No-one is more optimistic about the cost and timing of the NBN rollout than its chief, Bill Morrow.

Mr Morrow gave a glowing review of the timing and cost of Australia’s largest-ever infrastructure project, when he spoke to reporters on Friday.

Mr Morrow says the project will be complete by 2020 with no blowout in the $49 billion budget.

“The amount of taxpayer equity that is put into NBN is capped at $29.5 billion. The amount of peak funding that we'll use before operating cash flow positive is $49 billion,” Mr Morrow said.

“We're on track with that and I have a high degree of confidence that we'll meet that.

“We now have contracts in place to complete the entire build and this in the first time that we've had that so we've removed most of the uncertainty.”

The NBN boss said when the NBN is completed in 2020, Australia will be a world leader in broadband, a big leap up from its current rank of 48th for global internet speed.

“We're making so much momentum and well on track to be the first continent to have a fully connected universal broadband that has 25 megabits a second or better,” he claimed.

“On the speed, 40 per cent of the nation when we're done will have access to a gigabit per second, and that's better than better than any other nation will be at that year 2020.”

Internet Australia – a lobby for the online community – says that because large parts of the project will rely on copper wire, the system will be redundant almost as soon as it is completed.

“It seems unlikely that the NBN will actually be completed by 2020 but, even if it is, the reliance on copper wires will make it an inferior product compared to the fibre networks being built around the world,” Internet Australia CEO Laurie Patton said.

“While the NBN has 'passed' three million premises only about one million have bothered to sign up.” 

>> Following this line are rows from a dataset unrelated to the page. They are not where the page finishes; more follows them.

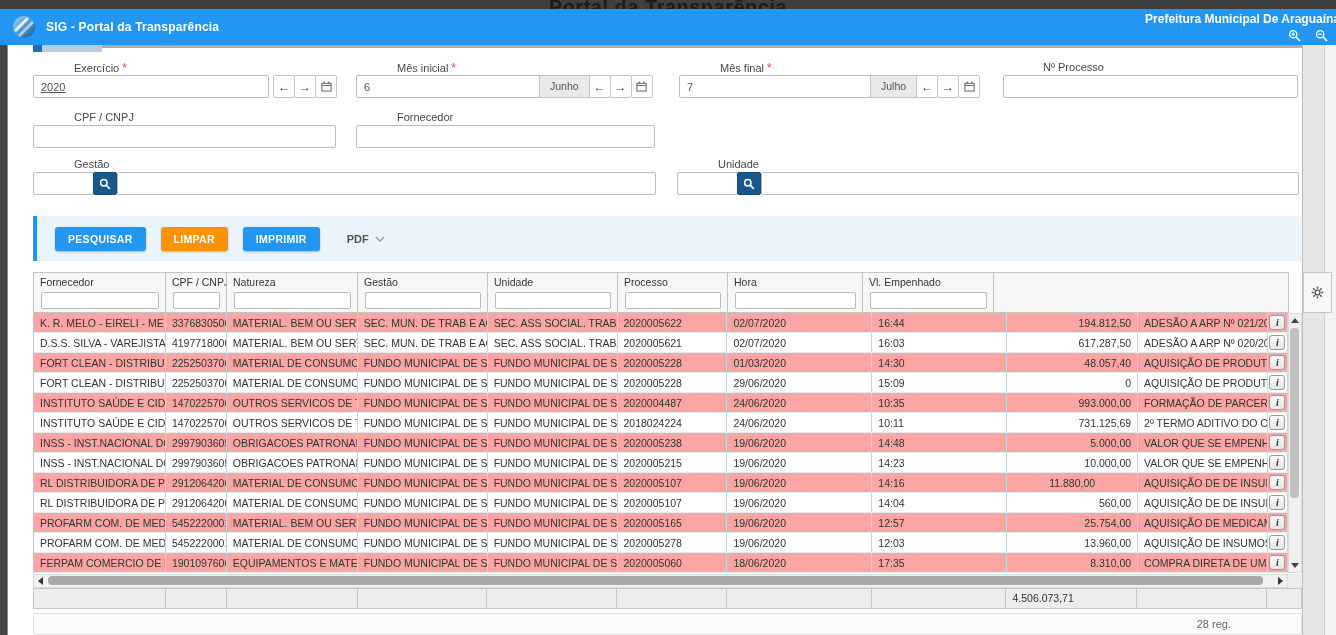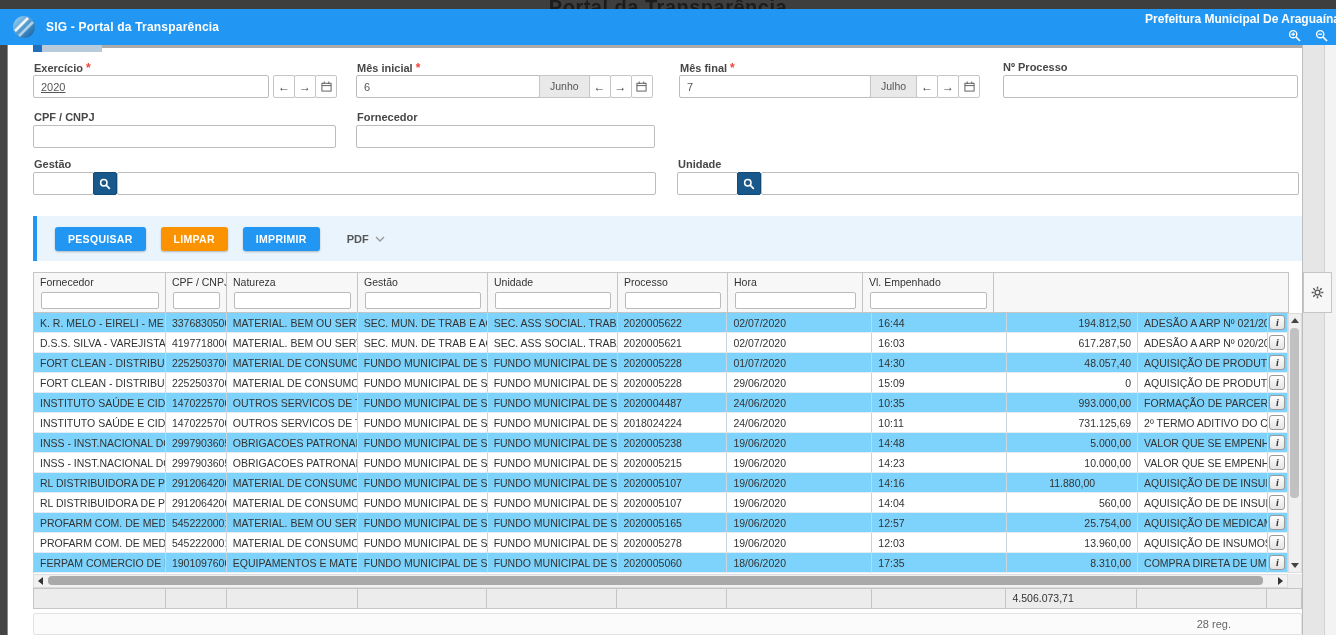"Exercício *" .flabel { font-weight: bold -> normal; margin-left: none -> 40px }
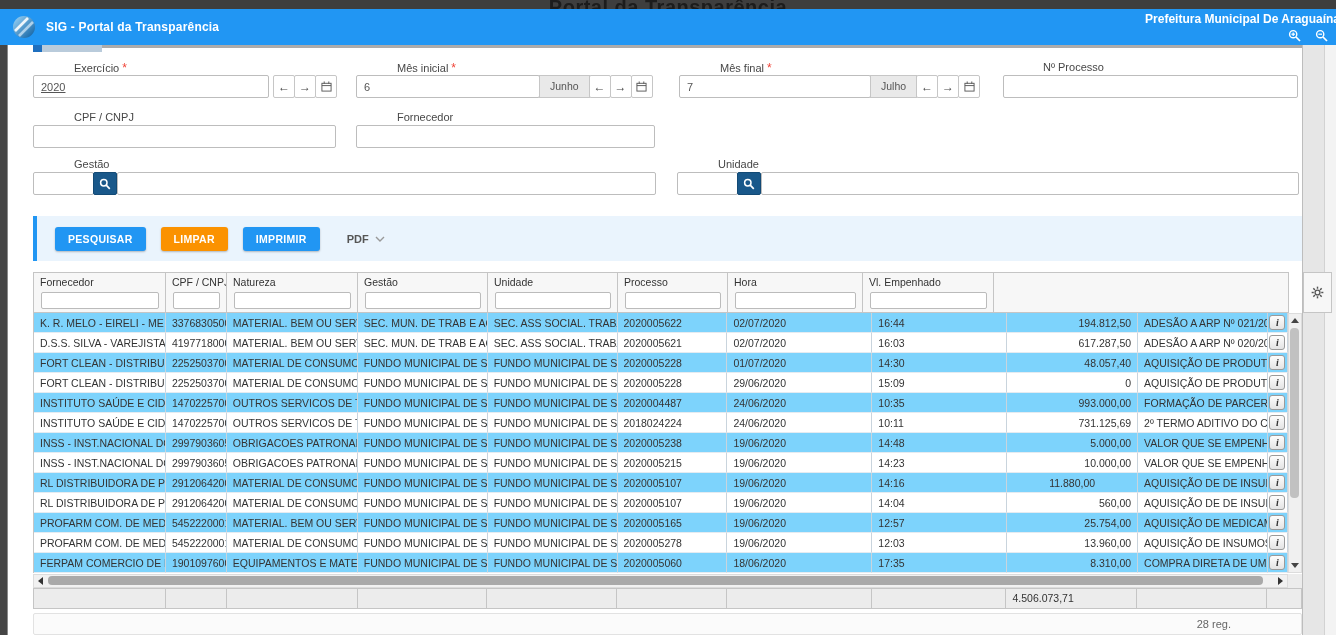"K. R. MELO - EIRELI" .trow.stripe { background: #7dd3fc -> #fca5a5 }
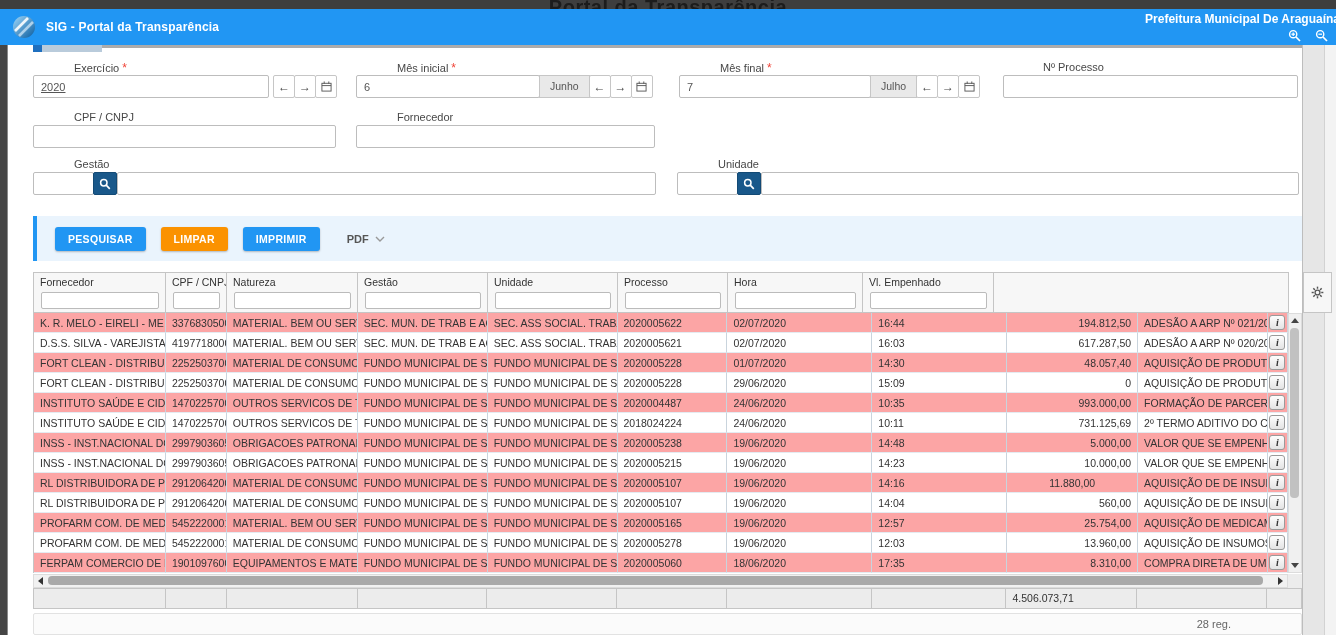"01/07/2020" div.tcell { text: 01/07/2020 -> 01/03/2020 }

Mr Morrow denied that the Coalition Government’s cheaper, slower, patchwork of NBN technologies would leave it below standard by 2020.

“I don't think we're unique in that sense. You look around the world and it's a multitude of technologies. They have their own multi technology mix just like we're deploying here,” he said.

“The only difference is that we're making sure every home here in the country gets it and doing it at record pace.”

In a speech to the Australia-Israel Chamber of Commerce, Mr Morrow will reportedly argue that the NBN is critical to small start-ups emerging in garages and bedrooms around the country.

“Think about it. We'll be able to reach 23, 24 million people right from your bedroom,” he said.

“That's an opportunity they very few people have had and I think we're going to see entrepreneurs reach for the sky and say there's no limit to what I can do with my idea.”